**The problem**
In how many lines of the entries below does "margin" appear? Give only the number.

(Web document revisions)
%%
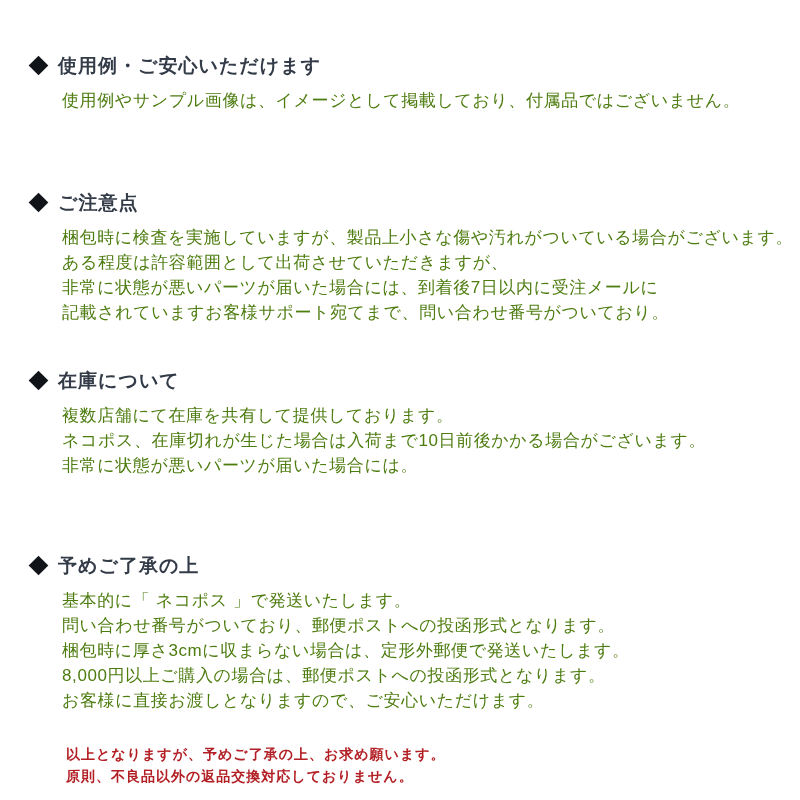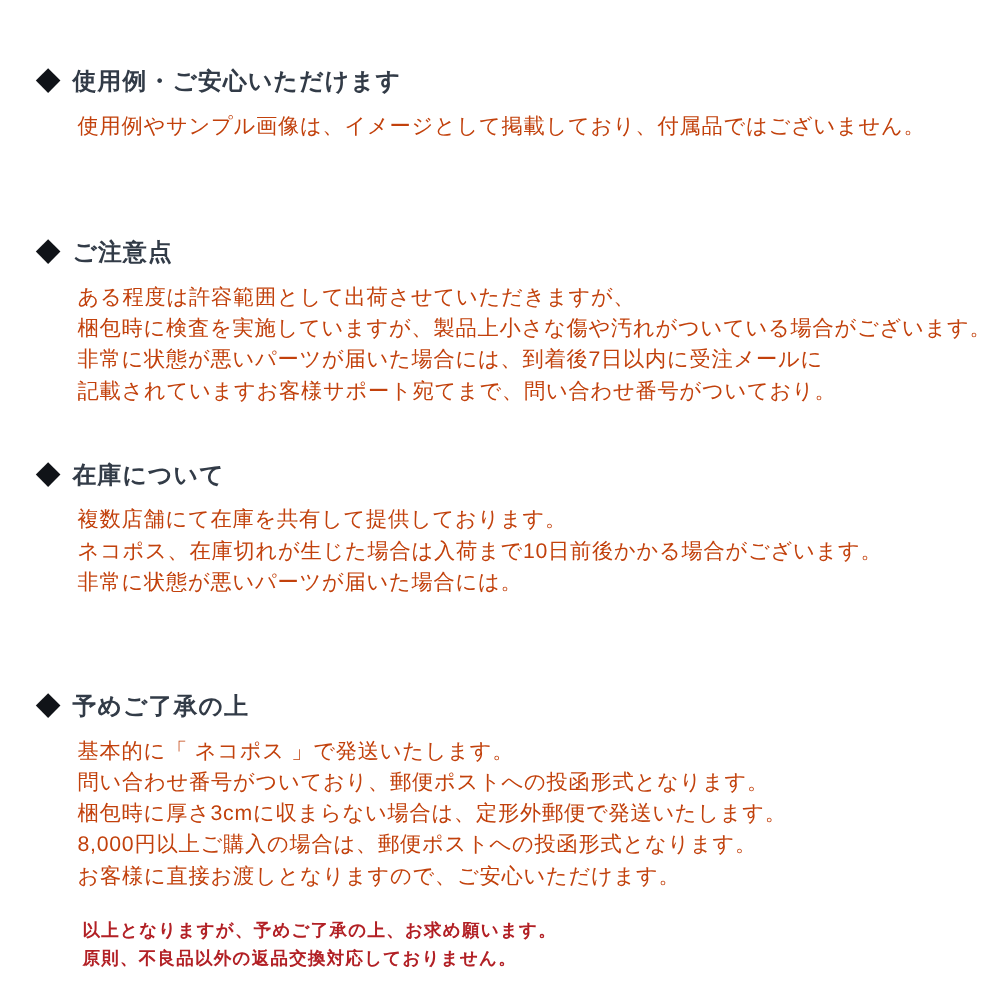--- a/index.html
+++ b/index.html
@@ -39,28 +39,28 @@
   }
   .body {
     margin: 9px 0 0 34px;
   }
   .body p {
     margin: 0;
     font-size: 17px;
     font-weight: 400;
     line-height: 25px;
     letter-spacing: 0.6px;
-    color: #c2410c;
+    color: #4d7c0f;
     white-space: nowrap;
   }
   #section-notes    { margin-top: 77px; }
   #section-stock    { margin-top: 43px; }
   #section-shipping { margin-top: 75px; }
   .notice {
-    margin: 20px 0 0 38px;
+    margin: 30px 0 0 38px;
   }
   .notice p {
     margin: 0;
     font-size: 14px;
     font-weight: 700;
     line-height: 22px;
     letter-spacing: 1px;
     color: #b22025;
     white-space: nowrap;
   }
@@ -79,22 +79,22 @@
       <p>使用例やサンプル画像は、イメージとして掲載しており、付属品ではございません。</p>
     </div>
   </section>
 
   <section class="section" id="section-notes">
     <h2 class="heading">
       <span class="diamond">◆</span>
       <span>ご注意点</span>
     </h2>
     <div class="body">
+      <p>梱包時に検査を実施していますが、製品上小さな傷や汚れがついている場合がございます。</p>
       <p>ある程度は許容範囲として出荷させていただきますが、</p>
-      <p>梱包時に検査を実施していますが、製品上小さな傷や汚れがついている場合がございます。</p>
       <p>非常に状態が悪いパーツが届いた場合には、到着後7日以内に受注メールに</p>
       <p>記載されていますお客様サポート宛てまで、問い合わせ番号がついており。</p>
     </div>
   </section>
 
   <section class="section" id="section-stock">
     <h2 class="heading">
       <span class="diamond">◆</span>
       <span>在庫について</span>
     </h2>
%%
%%
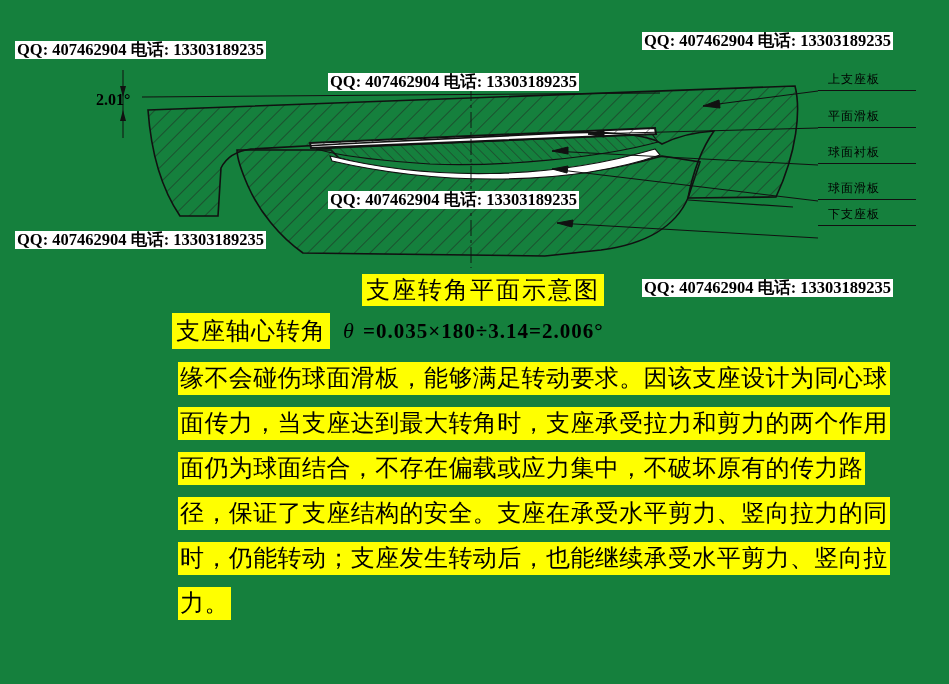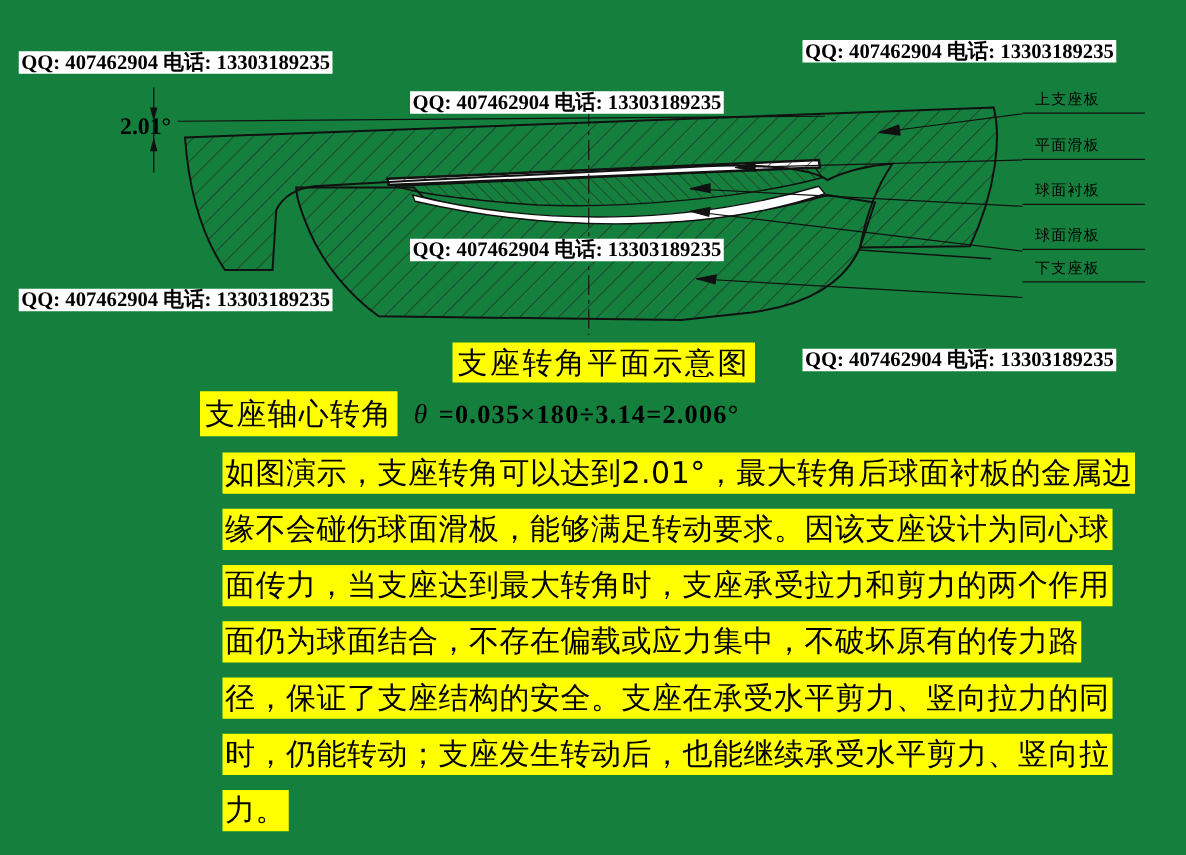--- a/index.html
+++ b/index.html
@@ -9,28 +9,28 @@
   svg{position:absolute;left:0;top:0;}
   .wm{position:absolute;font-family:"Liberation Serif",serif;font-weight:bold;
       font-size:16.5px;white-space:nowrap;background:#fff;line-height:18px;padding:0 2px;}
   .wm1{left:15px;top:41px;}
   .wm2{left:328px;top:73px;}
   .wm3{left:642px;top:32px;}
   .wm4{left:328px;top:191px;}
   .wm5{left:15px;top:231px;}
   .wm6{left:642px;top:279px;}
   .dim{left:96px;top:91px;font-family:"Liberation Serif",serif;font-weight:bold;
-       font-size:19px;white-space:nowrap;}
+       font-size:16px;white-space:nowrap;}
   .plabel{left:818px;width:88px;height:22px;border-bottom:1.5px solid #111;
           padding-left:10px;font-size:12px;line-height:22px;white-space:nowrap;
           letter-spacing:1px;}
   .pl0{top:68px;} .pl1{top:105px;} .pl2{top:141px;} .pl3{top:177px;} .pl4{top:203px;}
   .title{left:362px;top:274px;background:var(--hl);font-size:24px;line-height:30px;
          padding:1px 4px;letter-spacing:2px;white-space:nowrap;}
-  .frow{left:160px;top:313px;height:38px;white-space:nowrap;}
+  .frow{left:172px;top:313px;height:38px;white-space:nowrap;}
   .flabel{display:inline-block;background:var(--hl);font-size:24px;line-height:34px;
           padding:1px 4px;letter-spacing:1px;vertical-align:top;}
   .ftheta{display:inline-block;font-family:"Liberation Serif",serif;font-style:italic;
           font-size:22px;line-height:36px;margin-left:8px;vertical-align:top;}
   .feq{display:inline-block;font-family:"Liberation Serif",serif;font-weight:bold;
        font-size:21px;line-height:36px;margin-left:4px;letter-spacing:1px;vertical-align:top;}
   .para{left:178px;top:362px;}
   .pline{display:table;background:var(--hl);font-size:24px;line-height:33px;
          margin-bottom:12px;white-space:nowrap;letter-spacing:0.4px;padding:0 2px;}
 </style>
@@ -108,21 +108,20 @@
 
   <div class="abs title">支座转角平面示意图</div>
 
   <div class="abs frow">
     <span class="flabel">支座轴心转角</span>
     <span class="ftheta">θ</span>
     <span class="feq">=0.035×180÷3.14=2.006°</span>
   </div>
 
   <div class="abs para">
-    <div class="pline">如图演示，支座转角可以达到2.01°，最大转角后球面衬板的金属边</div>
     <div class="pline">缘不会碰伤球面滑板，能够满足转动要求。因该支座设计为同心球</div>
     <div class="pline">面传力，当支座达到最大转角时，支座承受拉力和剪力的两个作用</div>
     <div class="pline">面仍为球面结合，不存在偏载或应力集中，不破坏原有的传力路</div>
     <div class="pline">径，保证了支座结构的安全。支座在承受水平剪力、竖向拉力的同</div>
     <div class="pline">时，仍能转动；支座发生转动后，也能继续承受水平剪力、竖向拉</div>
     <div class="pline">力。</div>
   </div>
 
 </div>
%%
**The answer**
11